A quick check for this may be to temporarily disable annotation for a specific class, or change the domain of the corresponding slot to string so it doesn't ground - then run again and see if the process is faster.

I'll give this a shot when I get the chance!

There are some ways to further tune the schema, plus alternative strategies for annotation, and most of them come down to using smaller sets of potential identifiers (e.g., you may be able to use a slim version of NCBITaxon if you're primarily expecting taxons to be grasses)

This is also a great suggestion, I am expecting them basically all to be plant species.

I haven't taken an in-depth look at the code for grounding yet, is there a way to save grounding for last and then only do it on unique entities? In the past with other algorithms something I've done is disabled grounding until I've gotten all the entities, then removed any duplicates to reduce the number of times the grounding process has to run.

serenalotreck commented 7 months ago

Also depends on how your grounding: semsql, bioportal, Gilda…

@cmungall what grounding approach am I using if my annotators are all prefixed with sqlite:obo:, and where I should go to read more about it? I'm relatively new to the ontology stuff.

I believe there may be an embarrassingly simple optimization for grounding the naive strategy may be reindexing each invocation

Could you elaborate on this?

caufieldjh commented 7 months ago

Annotators prefixed with sqlite: mean they use pre-built Semantic SQL versions of an ontology - more details here: https://github.com/INCATools/semantic-sql Those are already one of the faster options.

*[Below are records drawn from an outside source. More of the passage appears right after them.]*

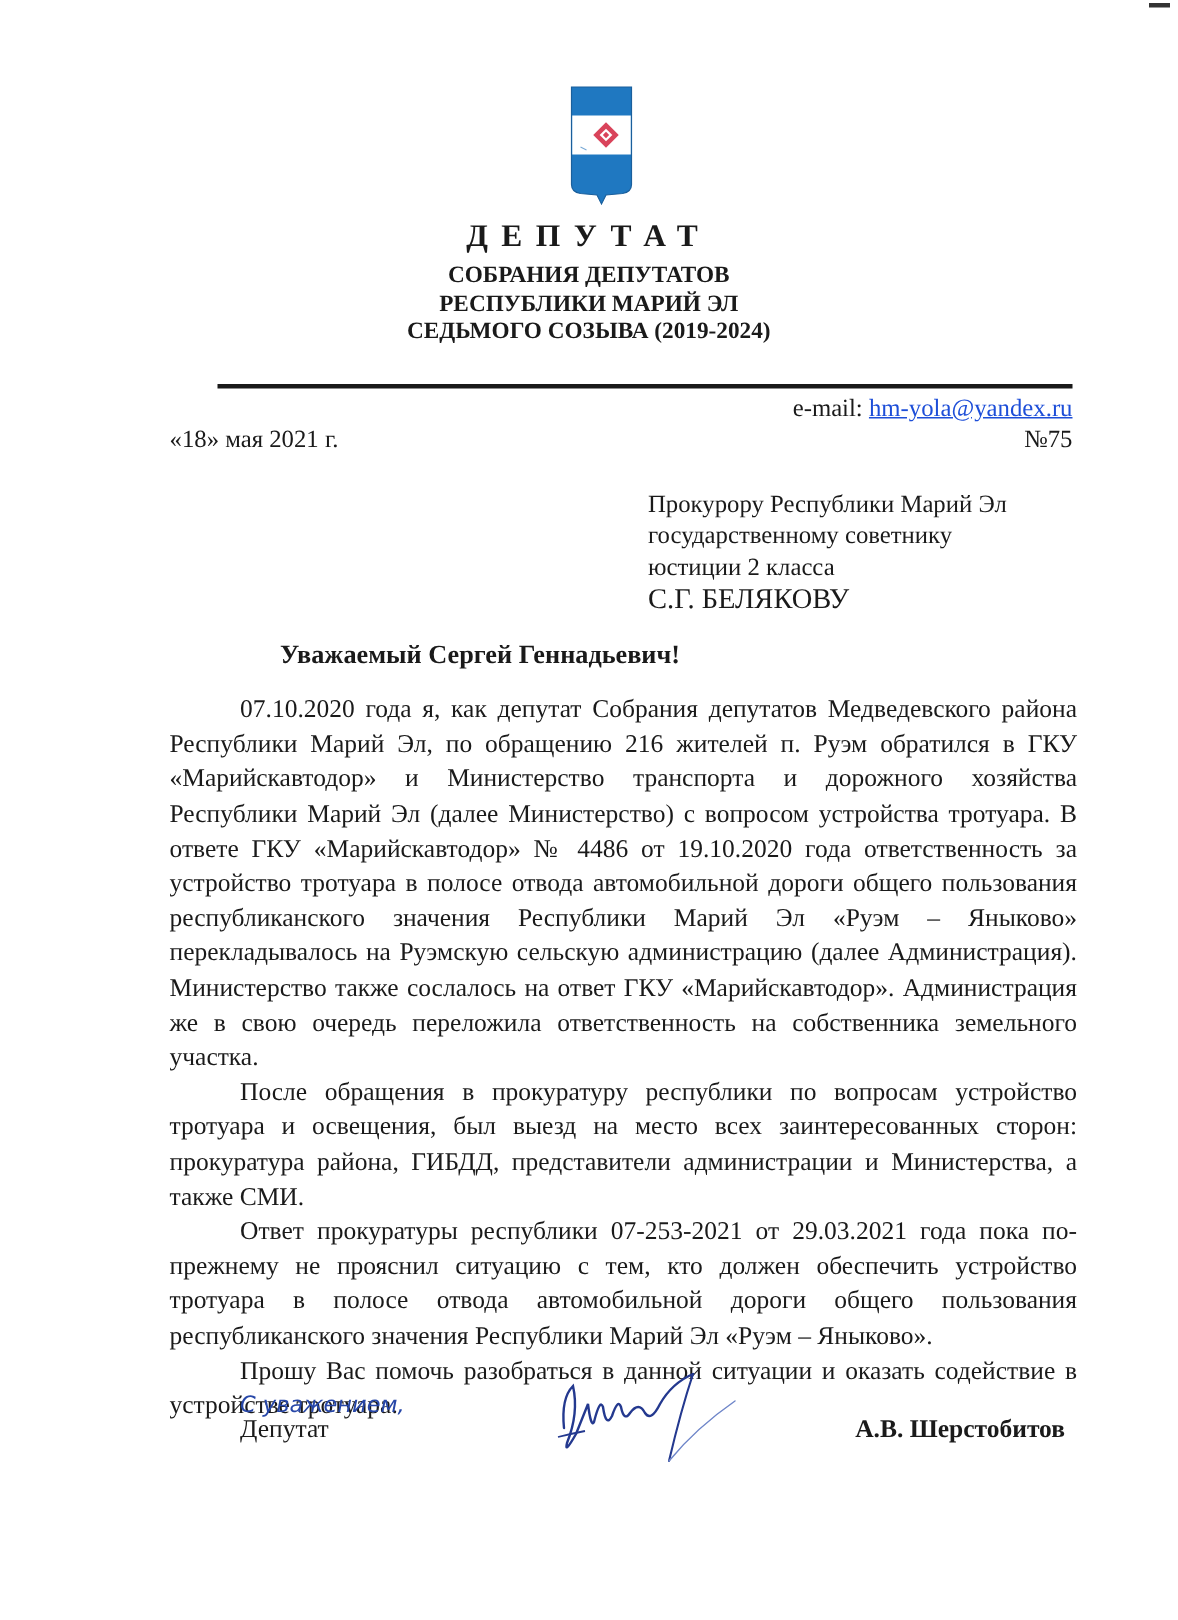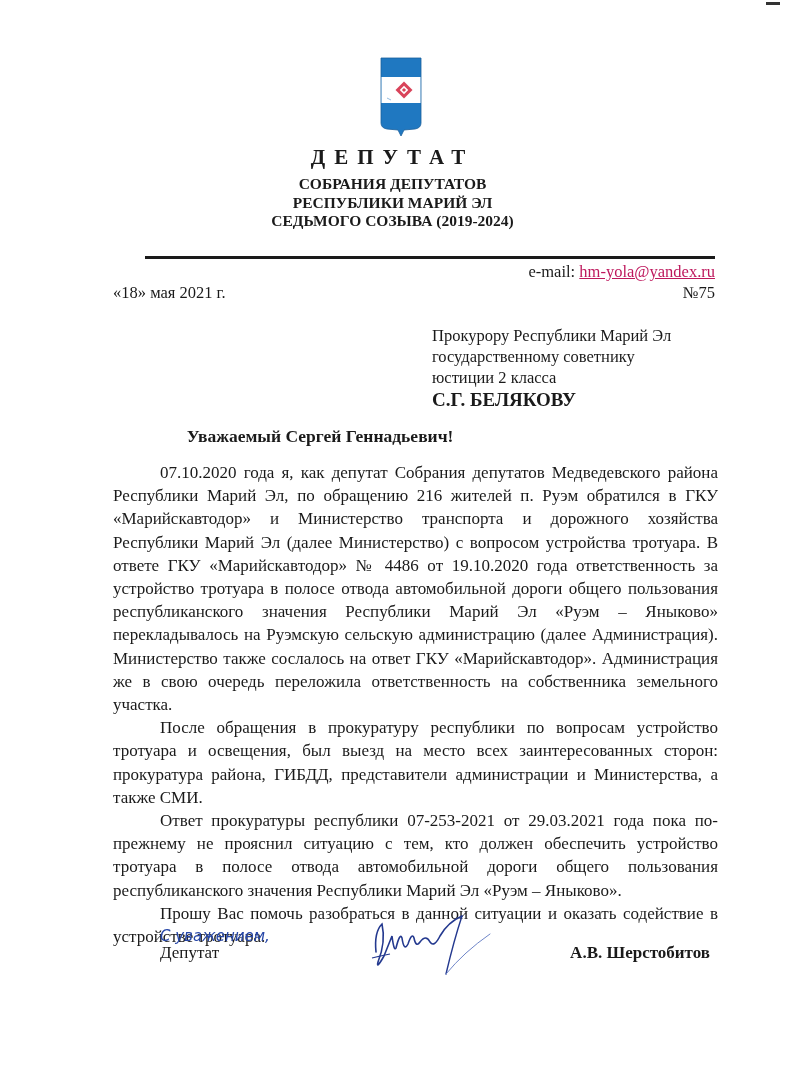--- a/index.html
+++ b/index.html
@@ -14,7 +14,7 @@
   .hdr-block { top: 175px; }
   .rule { position: absolute; left: 145px; width: 570px; top: 256px; height: 3px; background: #1a1a1a; }
   .email { position: absolute; right: 70px; top: 262px; font-size: 16.5px; }
-  .email a { color: #be185d; text-decoration: underline; text-align: right; }
+  .email a { color: #1d4ed8; text-decoration: underline; text-align: right; }
   .date { position: absolute; left: 113px; top: 283px; font-size: 16.5px; }
   .num { position: absolute; right: 70px; top: 283px; font-size: 16.5px; text-align: center; }
   .addressee { position: absolute; left: 432px; top: 325px; font-size: 16.5px; line-height: 21px; }

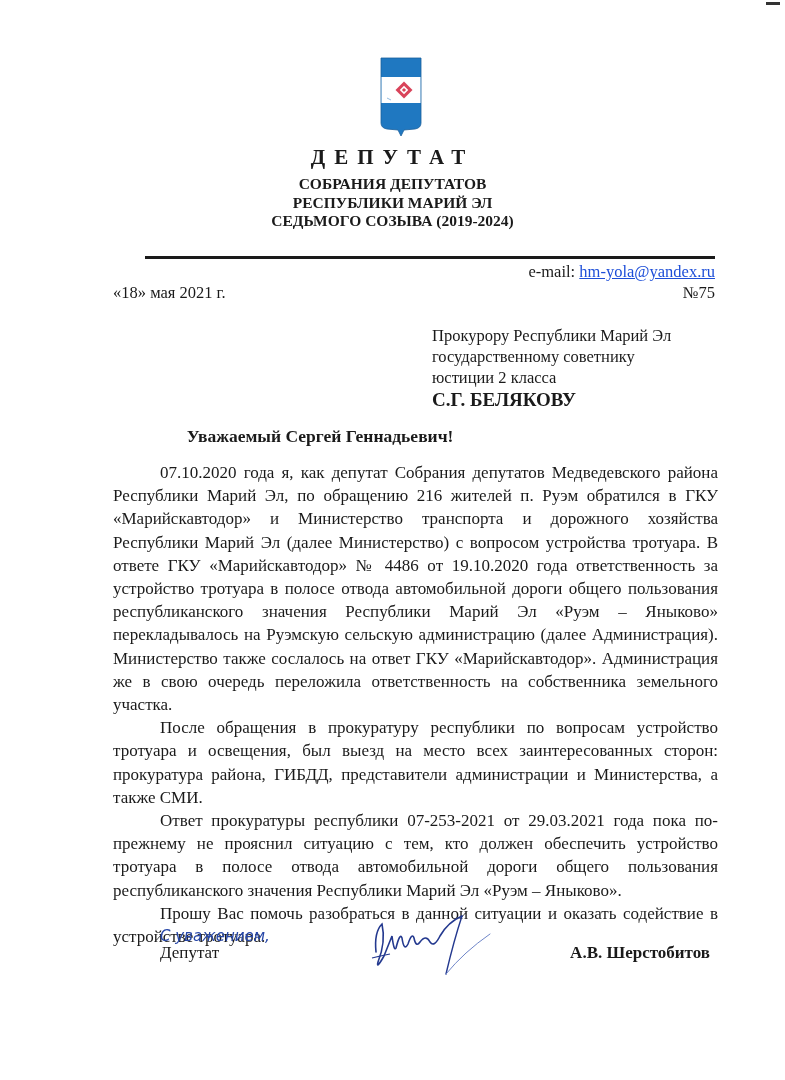--- a/index.html
+++ b/index.html
@@ -18,7 +18,7 @@
   .date { position: absolute; left: 113px; top: 283px; font-size: 16.5px; }
   .num { position: absolute; right: 70px; top: 283px; font-size: 16.5px; text-align: center; }
   .addressee { position: absolute; left: 432px; top: 325px; font-size: 16.5px; line-height: 21px; }
-  .addressee .name { font-weight: bold; font-size: 19px; line-height: 24px; }
+  .addressee .name { font-weight: normal; font-size: 19px; line-height: 24px; }
   .salutation { position: absolute; left: 0; width: 640px; top: 426px; text-align: center; font-weight: bold; font-size: 17.5px; }
   .body { position: absolute; left: 113px; width: 605px; top: 461px; font-size: 17px; line-height: 23.2px; }
   .body p { margin: 0; text-indent: 47px; text-align: justify; }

As for the other grounding strategies, they're described in the OAK docs here: https://incatools.github.io/ontology-access-kit/packages/implementations/index.html and in some detail in the ontogpt docs here: https://monarch-initiative.github.io/ontogpt/custom/ (see section The classes) OntoGPT can essentially use any of the OAK adapters, though in the context of this issue, some will be much slower than others.

serenalotreck commented 7 months ago

Ok so I did a closer read of the paper as well as looking at the implementation of grounding here, and took a cursory skim through the semantic-sql docs.

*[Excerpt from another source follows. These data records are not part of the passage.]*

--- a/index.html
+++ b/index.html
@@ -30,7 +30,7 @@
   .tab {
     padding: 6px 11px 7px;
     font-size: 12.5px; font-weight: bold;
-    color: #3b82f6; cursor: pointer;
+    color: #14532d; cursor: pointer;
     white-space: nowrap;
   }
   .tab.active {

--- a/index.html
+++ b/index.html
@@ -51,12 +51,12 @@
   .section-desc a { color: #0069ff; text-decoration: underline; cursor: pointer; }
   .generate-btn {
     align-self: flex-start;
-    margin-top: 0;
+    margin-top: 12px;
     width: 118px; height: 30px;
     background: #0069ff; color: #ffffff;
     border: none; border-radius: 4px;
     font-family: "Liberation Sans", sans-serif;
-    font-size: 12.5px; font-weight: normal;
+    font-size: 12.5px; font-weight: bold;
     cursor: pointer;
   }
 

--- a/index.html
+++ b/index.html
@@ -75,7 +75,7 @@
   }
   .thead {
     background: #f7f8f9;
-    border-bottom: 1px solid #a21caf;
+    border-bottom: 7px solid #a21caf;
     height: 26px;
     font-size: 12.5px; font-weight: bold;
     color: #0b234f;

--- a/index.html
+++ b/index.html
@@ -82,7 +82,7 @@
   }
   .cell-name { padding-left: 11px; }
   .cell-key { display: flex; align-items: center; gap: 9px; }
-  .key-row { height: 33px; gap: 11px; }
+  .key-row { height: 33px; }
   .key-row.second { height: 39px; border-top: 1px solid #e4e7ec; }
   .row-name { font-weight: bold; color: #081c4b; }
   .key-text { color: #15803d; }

Annotators prefixed with sqlite: mean they use pre-built Semantic SQL versions of an ontology - more details here: https://github.com/INCATools/semantic-sql Those are already one of the faster options.

In this case, since they're already faster and provide the ontologies I want, I'm planning to stick with the Semantic SQL annotators.

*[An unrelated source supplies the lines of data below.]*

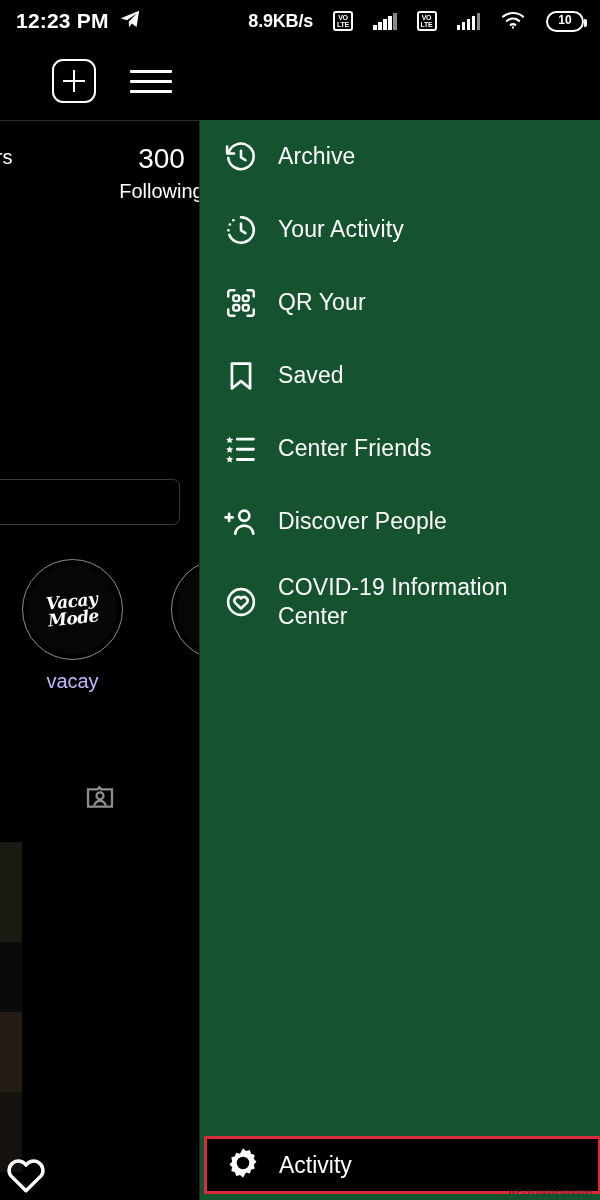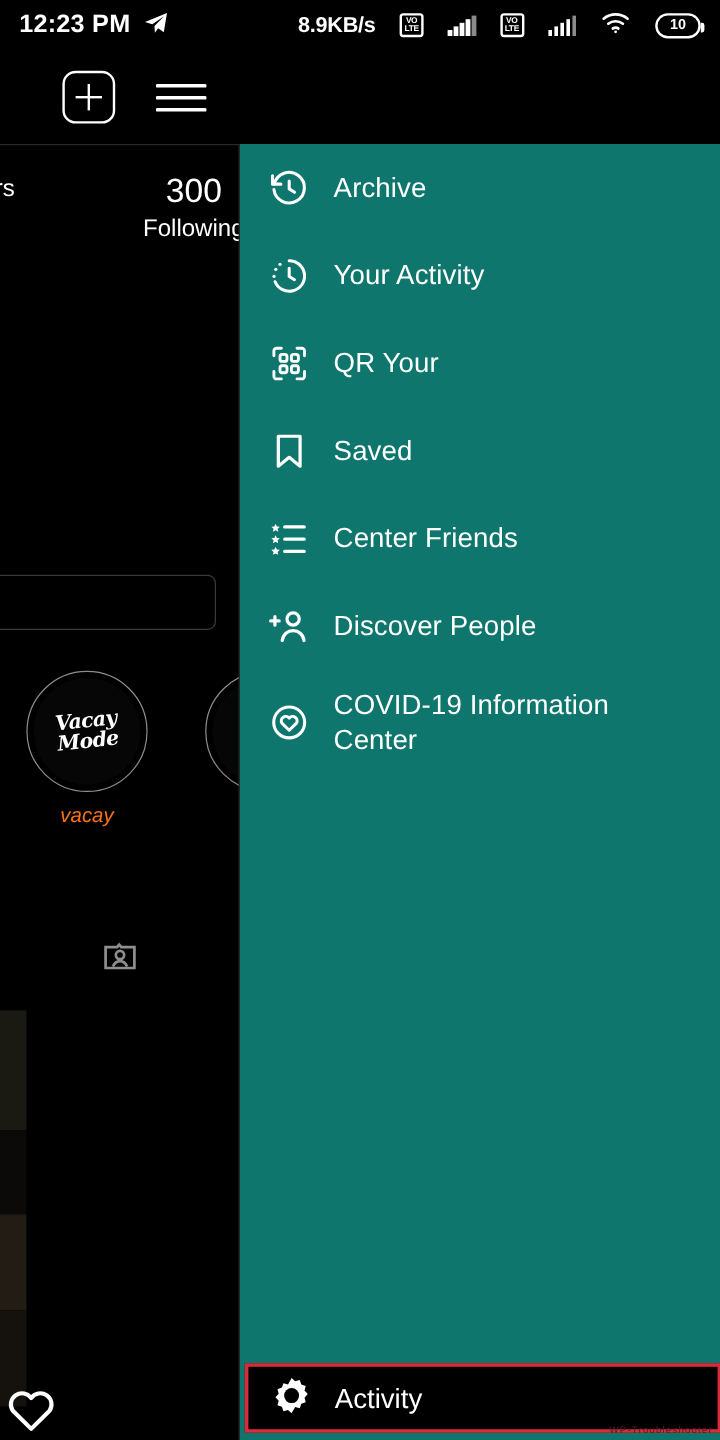--- a/index.html
+++ b/index.html
@@ -98,7 +98,7 @@
   
   .drawer{
     position:absolute; top:120px; left:199px; width:401px; height:1080px;
-    background:#0f766e; border-left:1px solid #262626;
+    background:#14532d; border-left:1px solid #262626;
   }
   .menu{ position:absolute; top:0; left:0; width:401px; }
   .mitem{

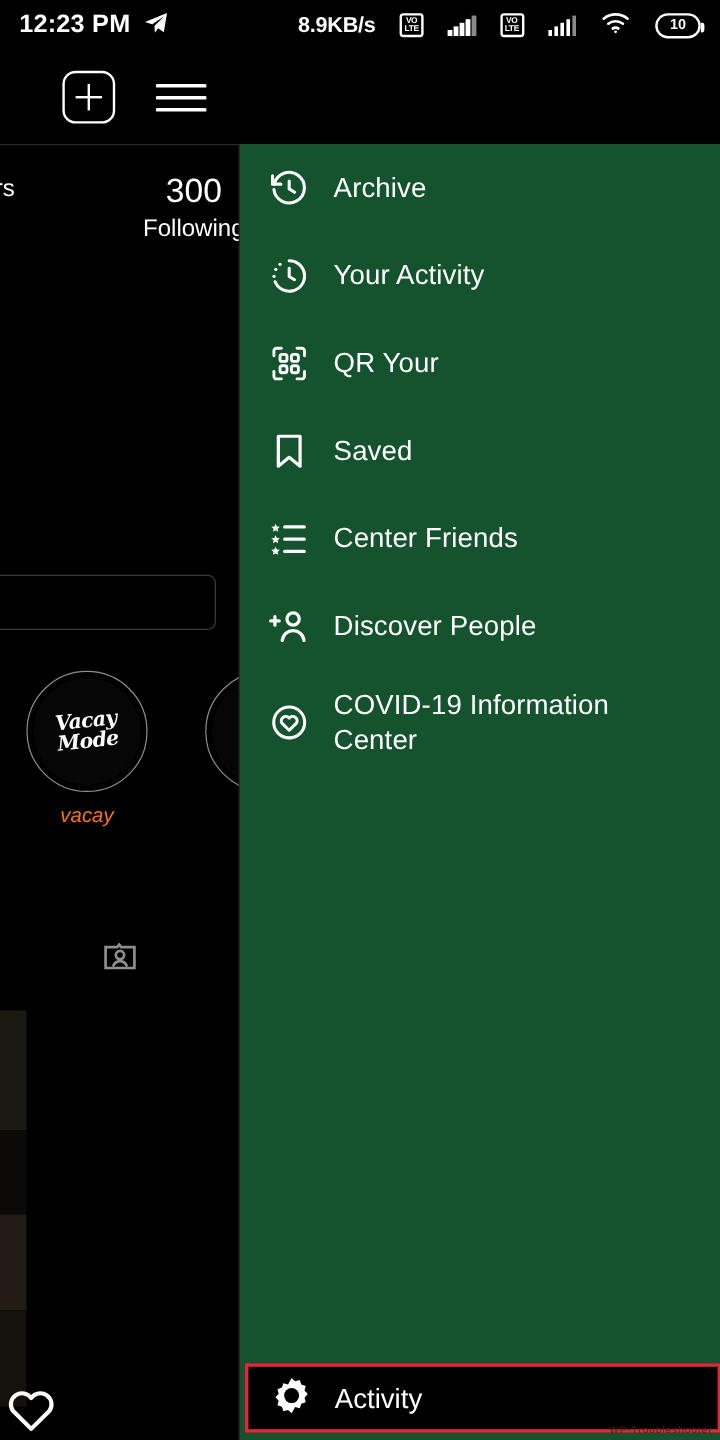--- a/index.html
+++ b/index.html
@@ -84,7 +84,7 @@
     font-size:17px; line-height:17px; color:#fff; text-align:center;
     letter-spacing:-.5px; transform:rotate(-6deg);
   }
-  .hl-lbl{ font-size:17px; margin-top:10px; color:#f97316;font-style:italic; }
+  .hl-lbl{ font-size:20px; margin-top:10px; color:#c4b5fd; }
 
   .tabs{ position:absolute; top:740px; left:0; width:200px; display:flex; justify-content:center; }
   .tag-icon{ width:36px; height:32px; }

I've got a few clarifying questions that I couldn't find answers for.

Does grounding involve any LLM calls? In the paper it's not clear to me whether that's the case or if you just compared LLM-based grounding to your approach, but in the code I don't see any obvious LLM calls, so I wanted to make sure my understanding was correct.
I wanted to ask about this line from the paper: “[using LinkML] allows for a full representation of the necessary schema elements while incorporating LinkML’s powerful mechanism for specifying static and dynamic value sets. For example, a value set can be constructed as a declarative query of the form “include branches A, B and C from ontology O1, excluding sub-branch D, and include all of ontology O2”.” You had mentioned earlier that paring down the ontologies I'm using would speed things up. Is this value set construction how I would do that? I'm not totally sure if that's the case, since the schema I'm using is something I designed, and I'm just calling these other ontologies as annotators.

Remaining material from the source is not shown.